### WHAT YOU ARE ASKED TO DO
Apart from the pictures, every entry must be retyped exactly.

(Web interface edit records)

-----

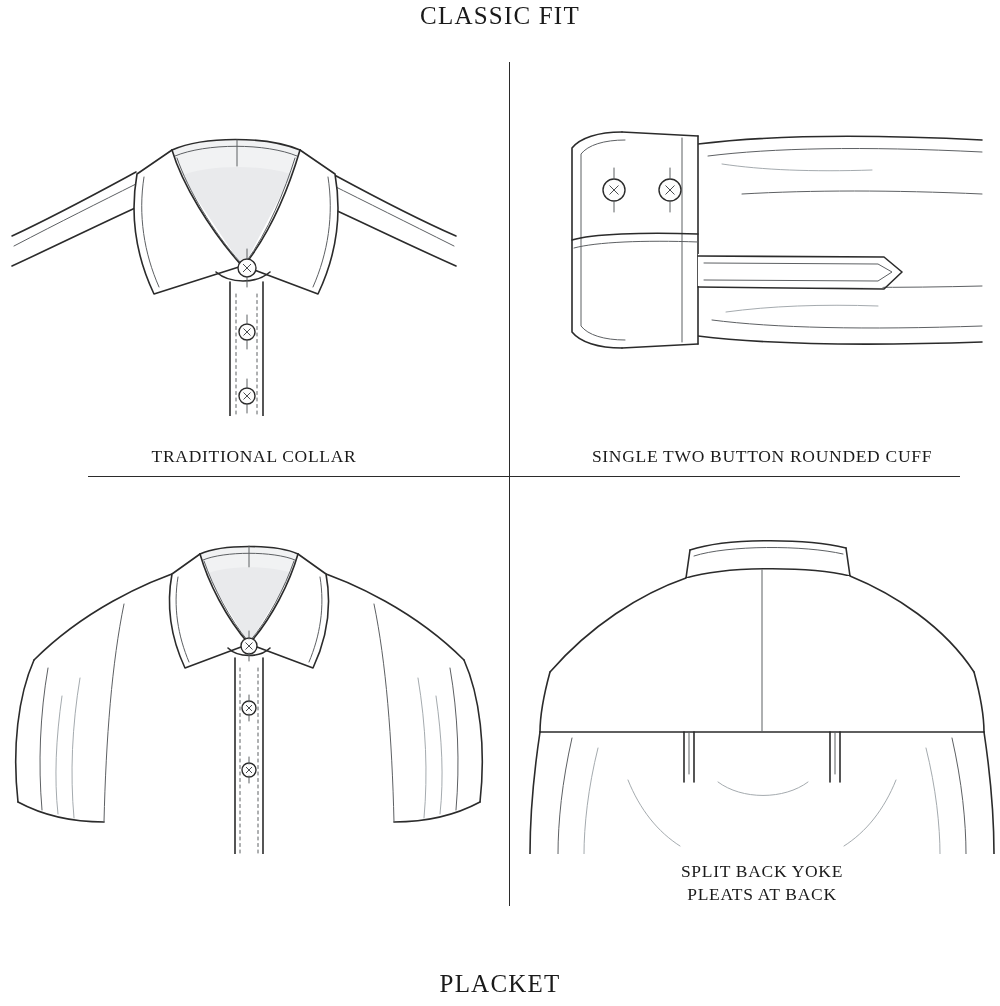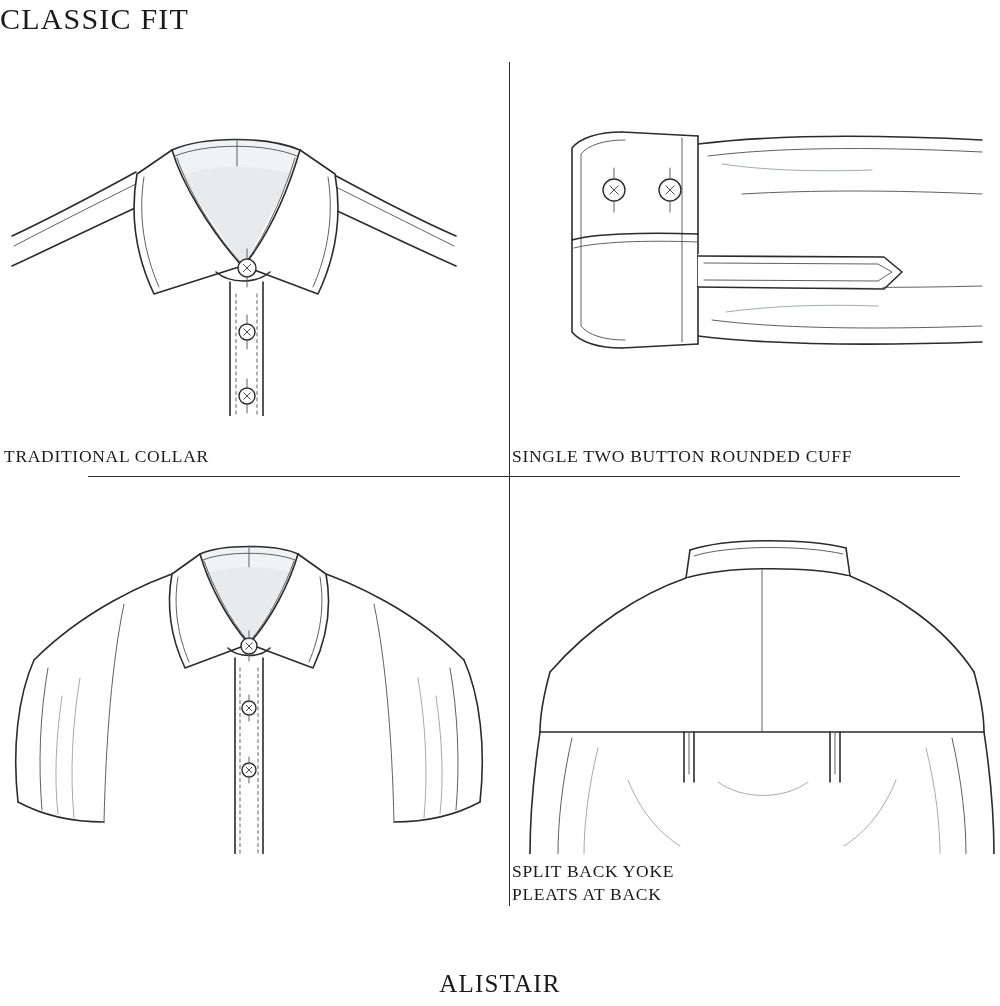--- a/index.html
+++ b/index.html
@@ -27,7 +27,8 @@
     top: 2px;
     left: 0;
     width: 100%;
-    font-size: 30px;
+    text-align: center;
+    font-size: 25px;
     letter-spacing: 1.2px;
     font-family: "Liberation Serif", serif;
   }

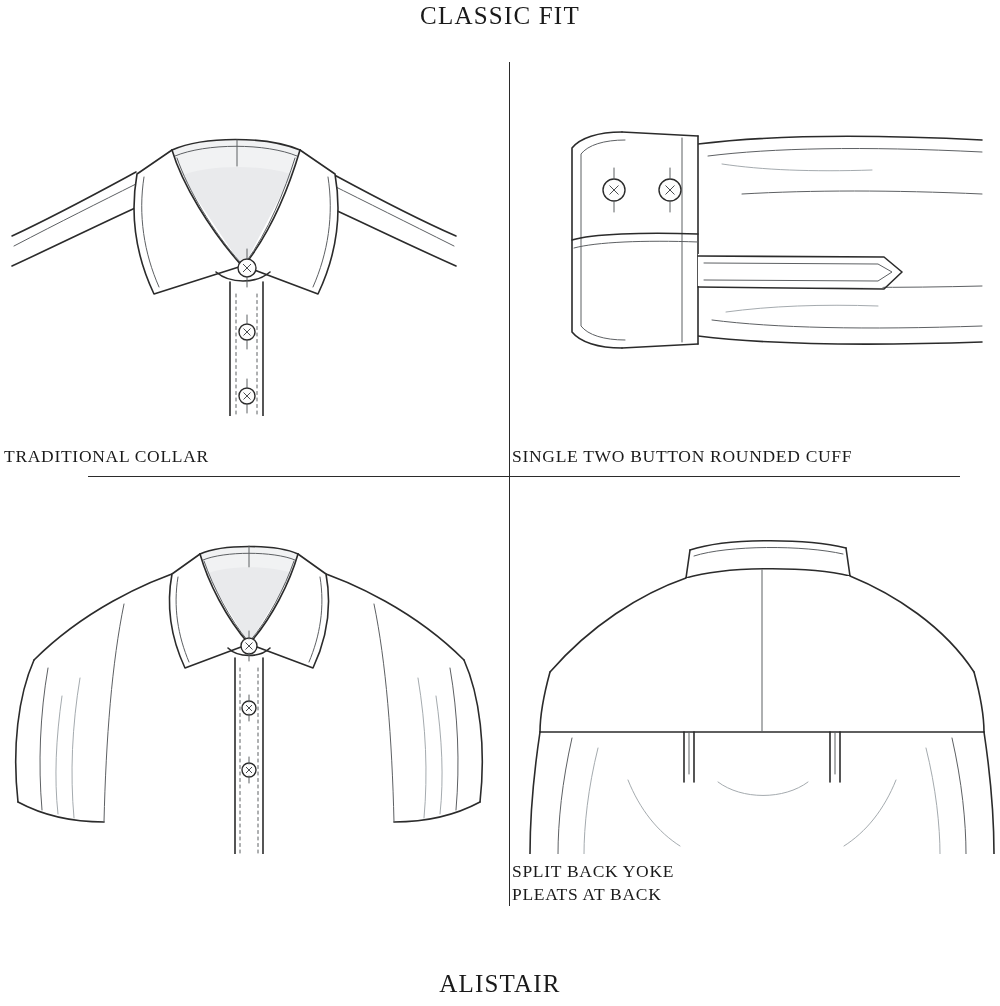--- a/index.html
+++ b/index.html
@@ -90,7 +90,7 @@
     bottom: 6px;
     left: 0;
     width: 100%;
-    text-align: left;
+    text-align: center;
     font-size: 17.5px;
     letter-spacing: 0.7px;
     line-height: 23px;

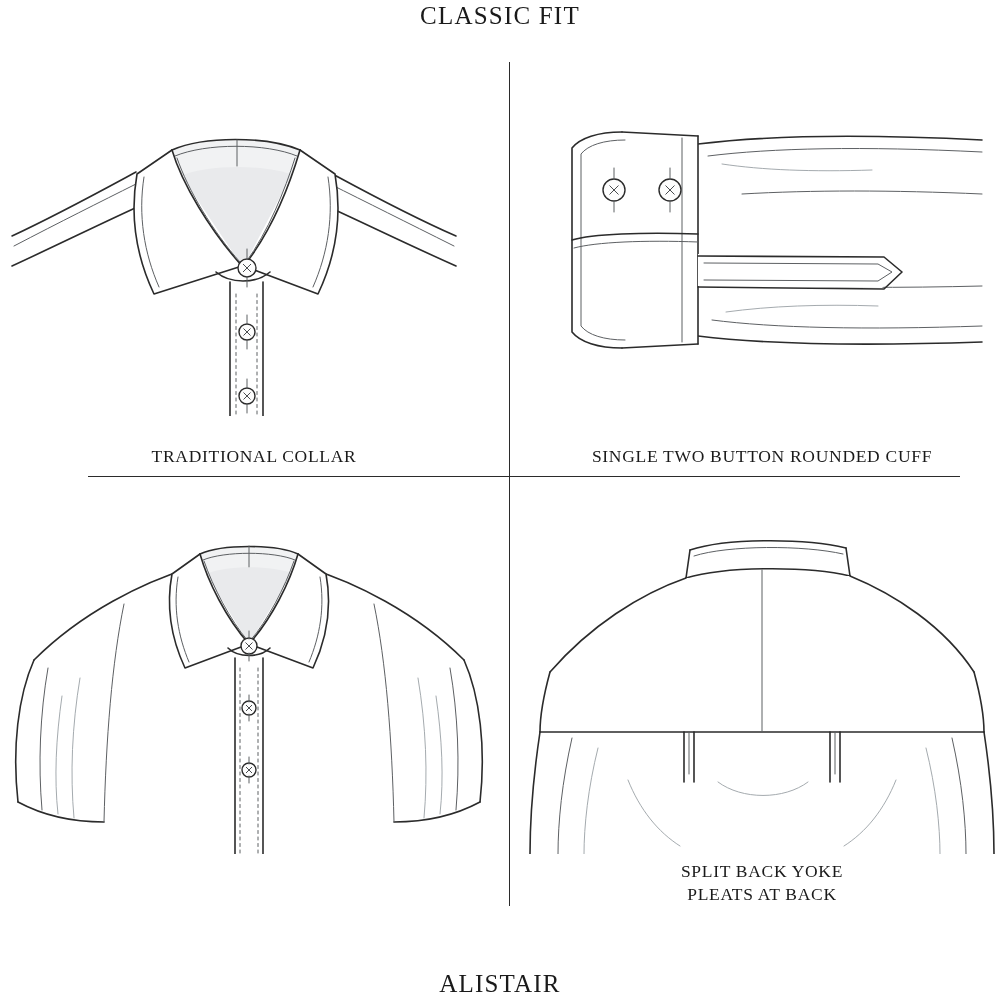--- a/index.html
+++ b/index.html
@@ -350,7 +350,7 @@
 
   </div>
 
-  <div class="title-bottom">ALISTAIR</div>
+  <div class="title-bottom">PLACKET</div>
 
 </div>
 

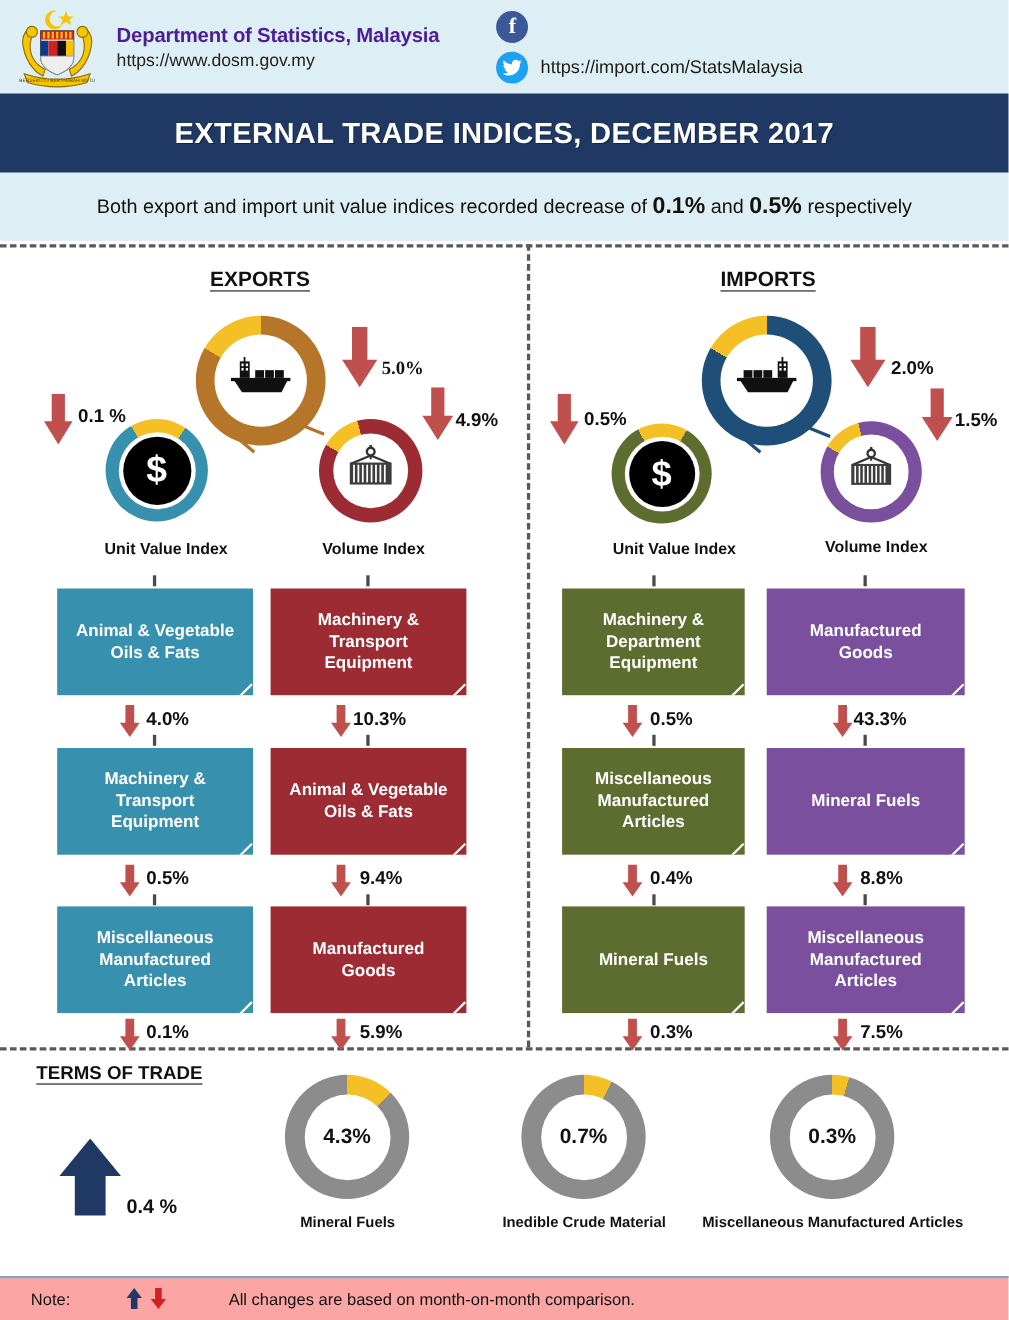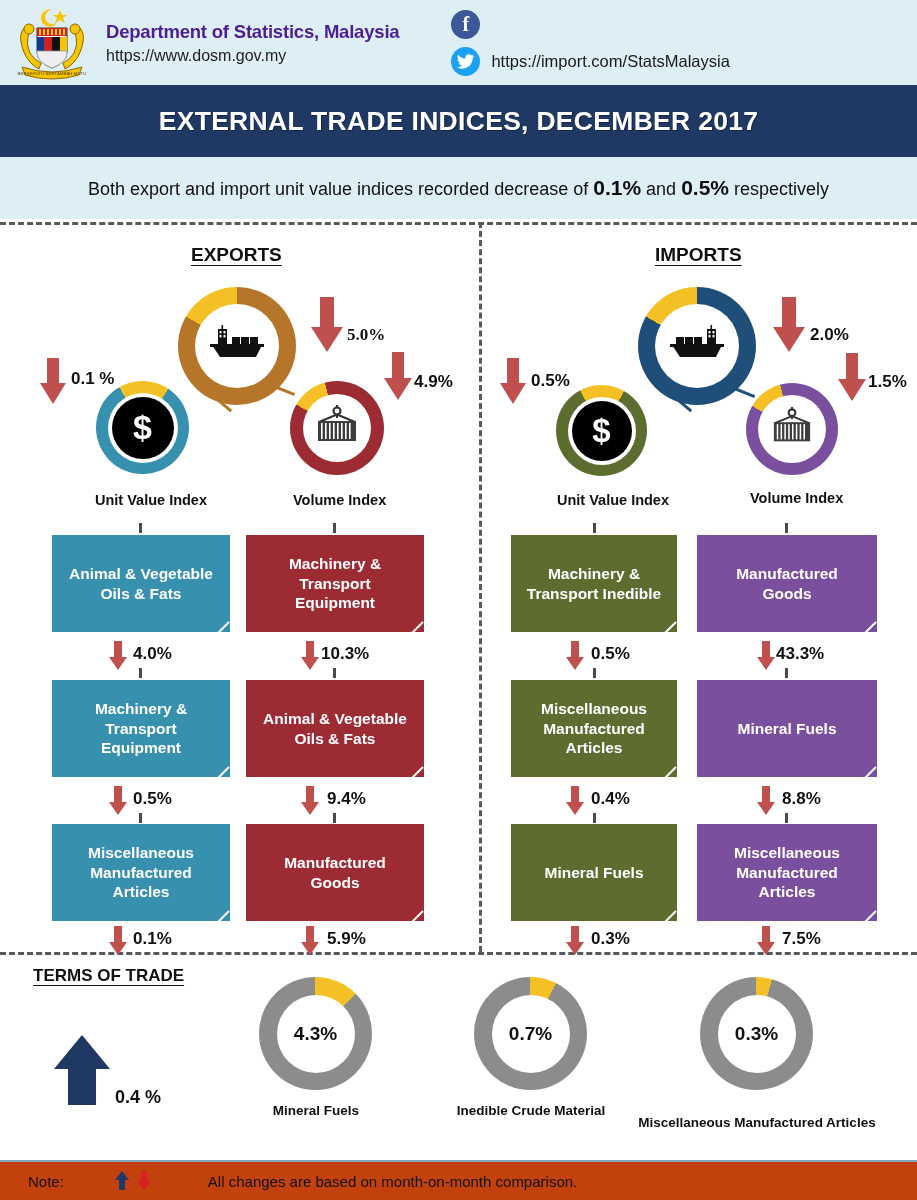--- a/index.html
+++ b/index.html
@@ -444,7 +444,7 @@
   <div class="cat-box" style="left:511px; top:535px; width:166px; height:97px; background:#5c6d2f;">
     <div>
       <div>Machinery &amp;</div>
-      <div>Transport Inedible</div>
+      <div>Department Equipment</div>
     </div>
     <span class="foldline"></span>
   </div>

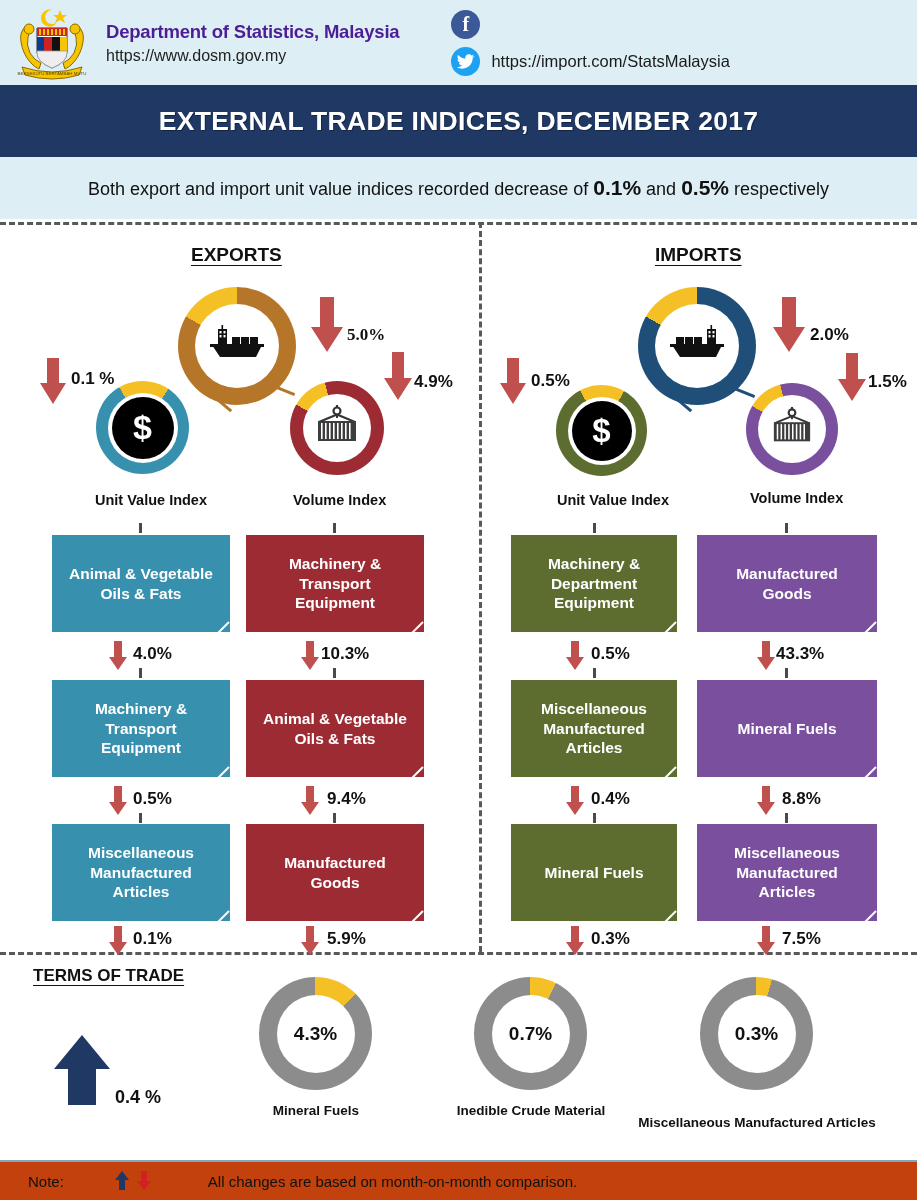--- a/index.html
+++ b/index.html
@@ -555,7 +555,7 @@
               background:conic-gradient(from 0deg, #8c8c8c 0deg 0deg, #f5c026 0deg 16deg, #8c8c8c 16deg 360deg);">
     <div class="hole" style="width:78px; height:78px;">0.3%</div>
   </div>
-  <div class="tot-caption" style="left:637px; top:1103px; width:240px;margin-top:12px;">Miscellaneous Manufactured Articles</div>
+  <div class="tot-caption" style="left:637px; top:1103px; width:240px;">Miscellaneous Manufactured Articles</div>
 
   <div class="footer">
     <span class="note-lbl">Note:</span>

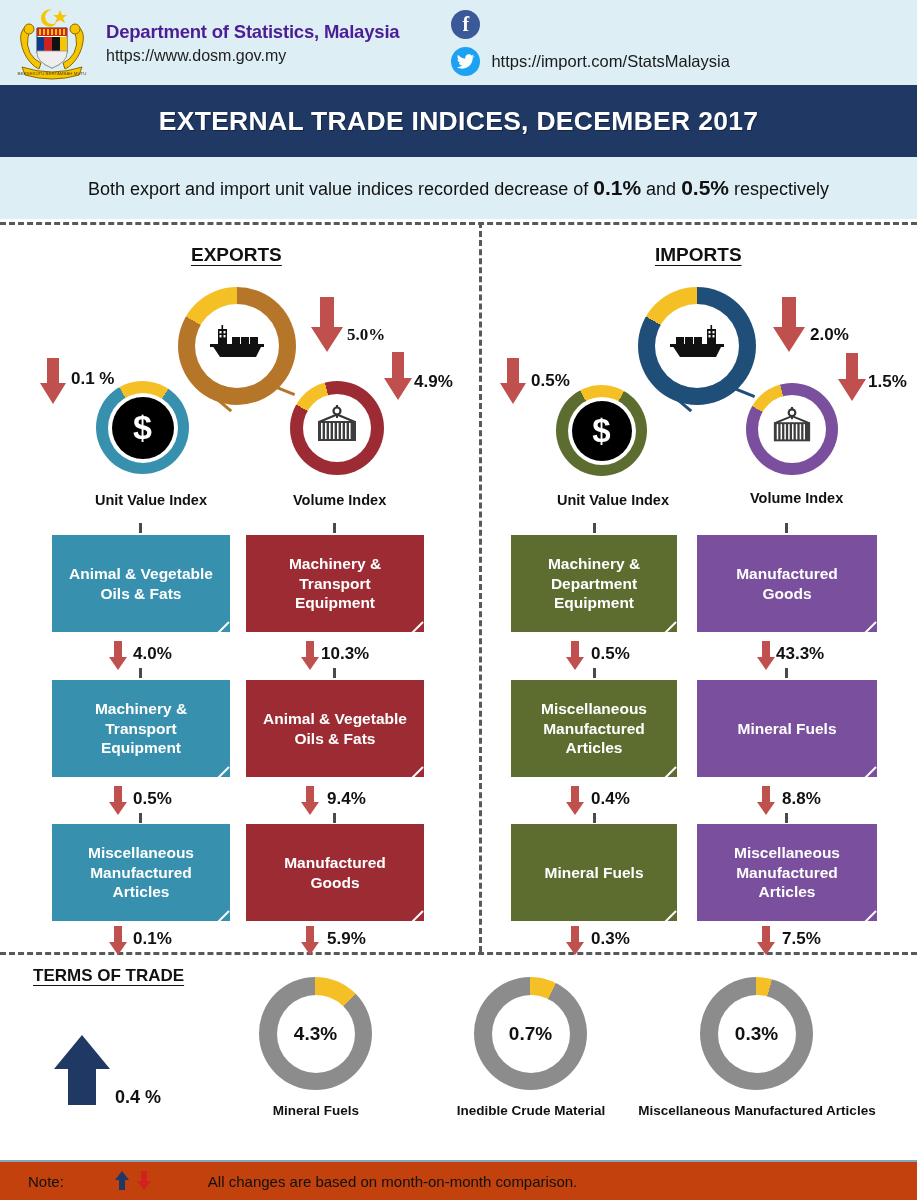--- a/index.html
+++ b/index.html
@@ -122,7 +122,7 @@
   
   .footer {
     position:absolute; left:0; top:1160px; width:917px; height:40px;
-    background:#c2410c; border-top:2px solid #7fa8c0;
+    background:#fca5a5; border-top:2px solid #7fa8c0;
     display:flex; align-items:center;gap:24px;
   }
   .footer .note-lbl { margin-left:28px; font-size:15px; color:#111; }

-----

### THE COMPLETED TASK
--- a/index.html
+++ b/index.html
@@ -27,7 +27,8 @@
     top: 2px;
     left: 0;
     width: 100%;
-    font-size: 30px;
+    text-align: center;
+    font-size: 25px;
     letter-spacing: 1.2px;
     font-family: "Liberation Serif", serif;
   }

--- a/index.html
+++ b/index.html
@@ -90,7 +90,7 @@
     bottom: 6px;
     left: 0;
     width: 100%;
-    text-align: left;
+    text-align: center;
     font-size: 17.5px;
     letter-spacing: 0.7px;
     line-height: 23px;

--- a/index.html
+++ b/index.html
@@ -350,7 +350,7 @@
 
   </div>
 
-  <div class="title-bottom">ALISTAIR</div>
+  <div class="title-bottom">PLACKET</div>
 
 </div>
 

--- a/index.html
+++ b/index.html
@@ -444,7 +444,7 @@
   <div class="cat-box" style="left:511px; top:535px; width:166px; height:97px; background:#5c6d2f;">
     <div>
       <div>Machinery &amp;</div>
-      <div>Transport Inedible</div>
+      <div>Department Equipment</div>
     </div>
     <span class="foldline"></span>
   </div>

--- a/index.html
+++ b/index.html
@@ -555,7 +555,7 @@
               background:conic-gradient(from 0deg, #8c8c8c 0deg 0deg, #f5c026 0deg 16deg, #8c8c8c 16deg 360deg);">
     <div class="hole" style="width:78px; height:78px;">0.3%</div>
   </div>
-  <div class="tot-caption" style="left:637px; top:1103px; width:240px;margin-top:12px;">Miscellaneous Manufactured Articles</div>
+  <div class="tot-caption" style="left:637px; top:1103px; width:240px;">Miscellaneous Manufactured Articles</div>
 
   <div class="footer">
     <span class="note-lbl">Note:</span>

--- a/index.html
+++ b/index.html
@@ -122,7 +122,7 @@
   
   .footer {
     position:absolute; left:0; top:1160px; width:917px; height:40px;
-    background:#c2410c; border-top:2px solid #7fa8c0;
+    background:#fca5a5; border-top:2px solid #7fa8c0;
     display:flex; align-items:center;gap:24px;
   }
   .footer .note-lbl { margin-left:28px; font-size:15px; color:#111; }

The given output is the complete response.